#### The problem
For the material below, return exactly the lines starting at the one holding "text: Spanish ->" and ending at the one holding "left: 302px ->", counting both as part of the range.

#### Extracted records
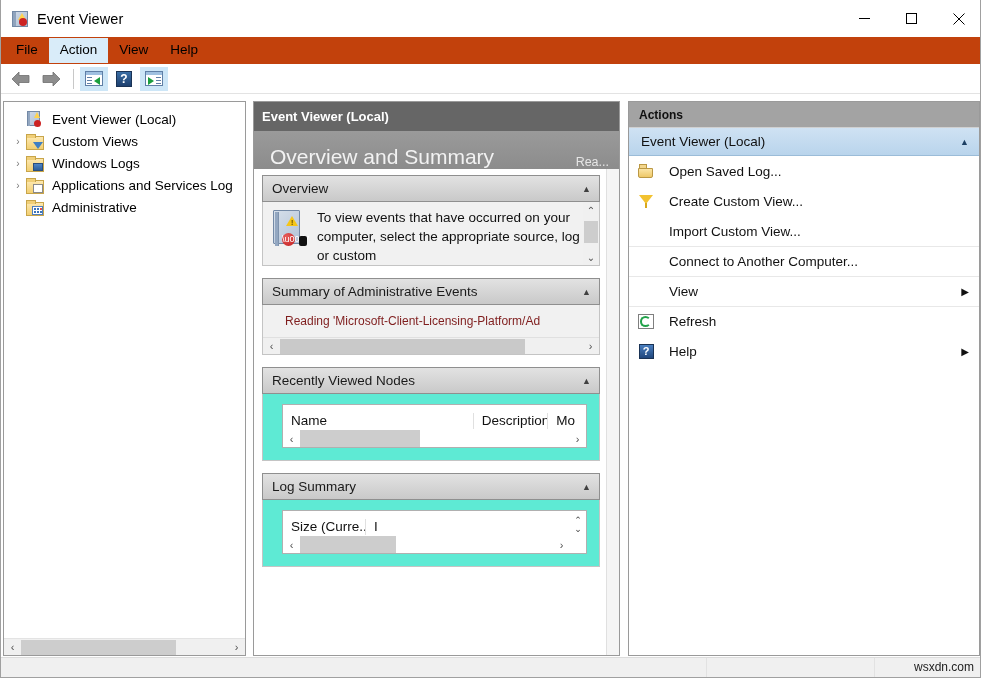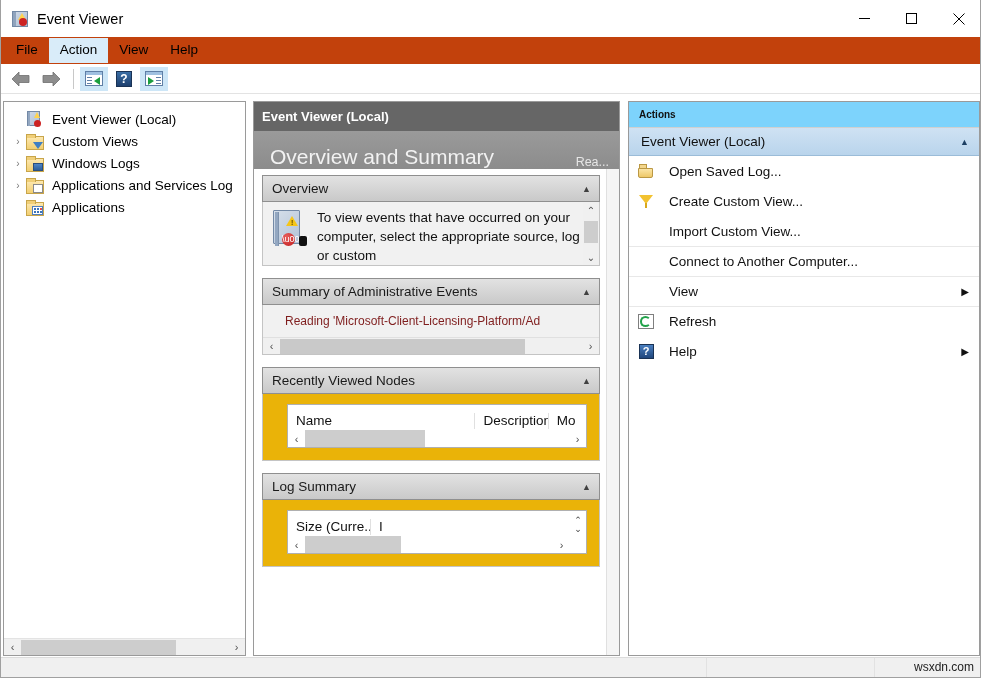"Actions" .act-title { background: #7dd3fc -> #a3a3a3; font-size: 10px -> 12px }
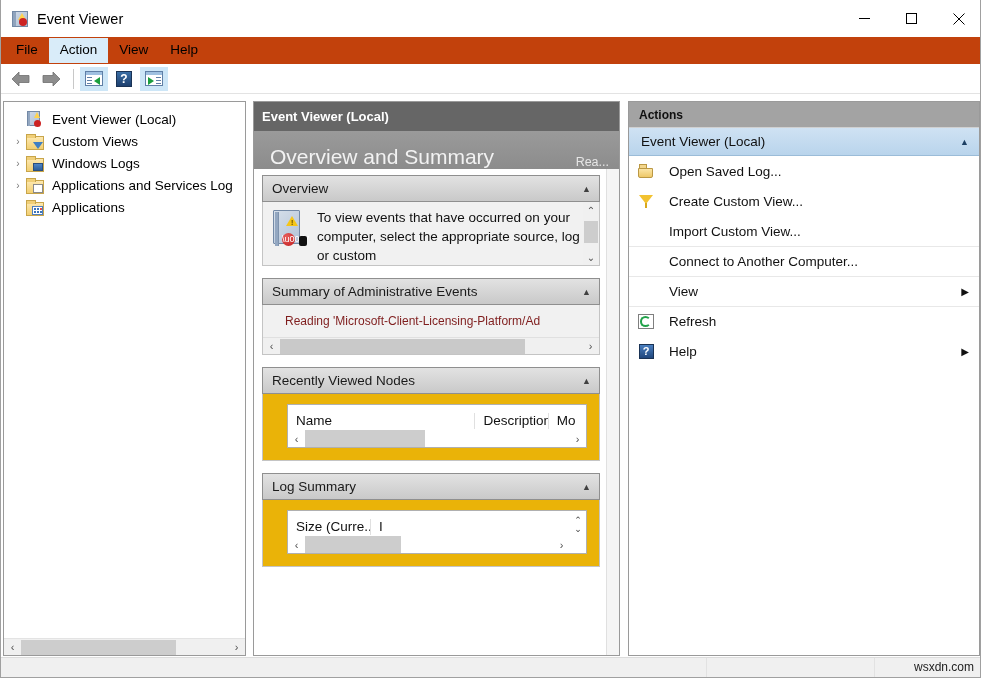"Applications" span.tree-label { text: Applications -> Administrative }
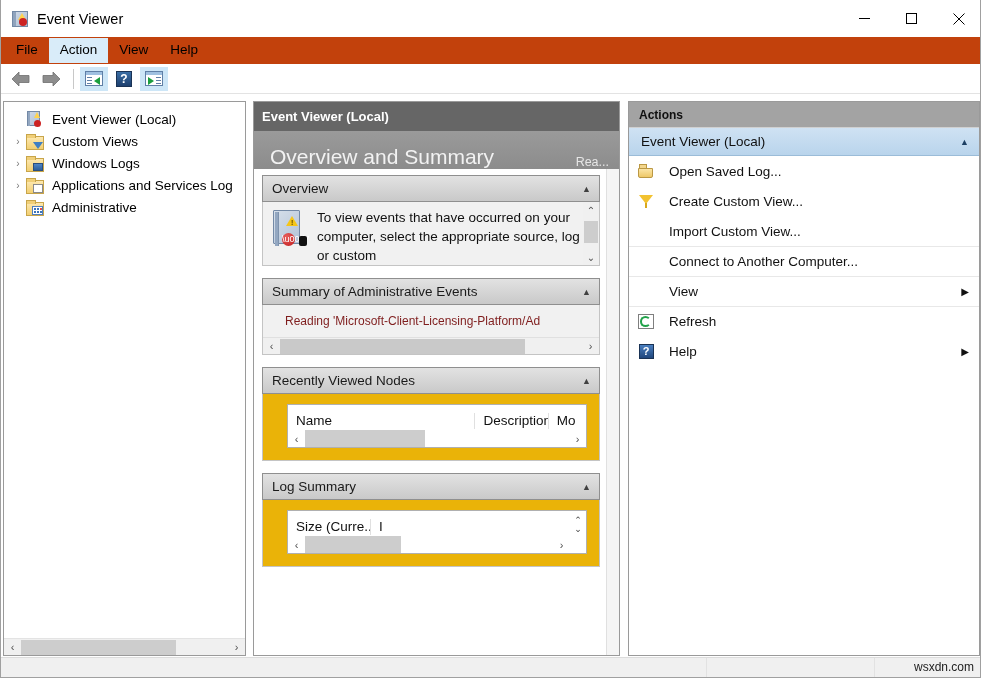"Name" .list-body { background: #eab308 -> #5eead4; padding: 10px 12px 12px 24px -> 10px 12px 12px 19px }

* * *

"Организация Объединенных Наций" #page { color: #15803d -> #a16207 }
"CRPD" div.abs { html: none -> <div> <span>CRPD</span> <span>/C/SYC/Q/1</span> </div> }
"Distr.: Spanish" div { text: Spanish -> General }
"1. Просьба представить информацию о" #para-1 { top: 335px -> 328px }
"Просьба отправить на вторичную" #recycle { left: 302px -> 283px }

#### Answer section
"Distr.: Spanish" div { text: Spanish -> General }
"1. Просьба представить информацию о" #para-1 { top: 335px -> 328px }
"Просьба отправить на вторичную" #recycle { left: 302px -> 283px }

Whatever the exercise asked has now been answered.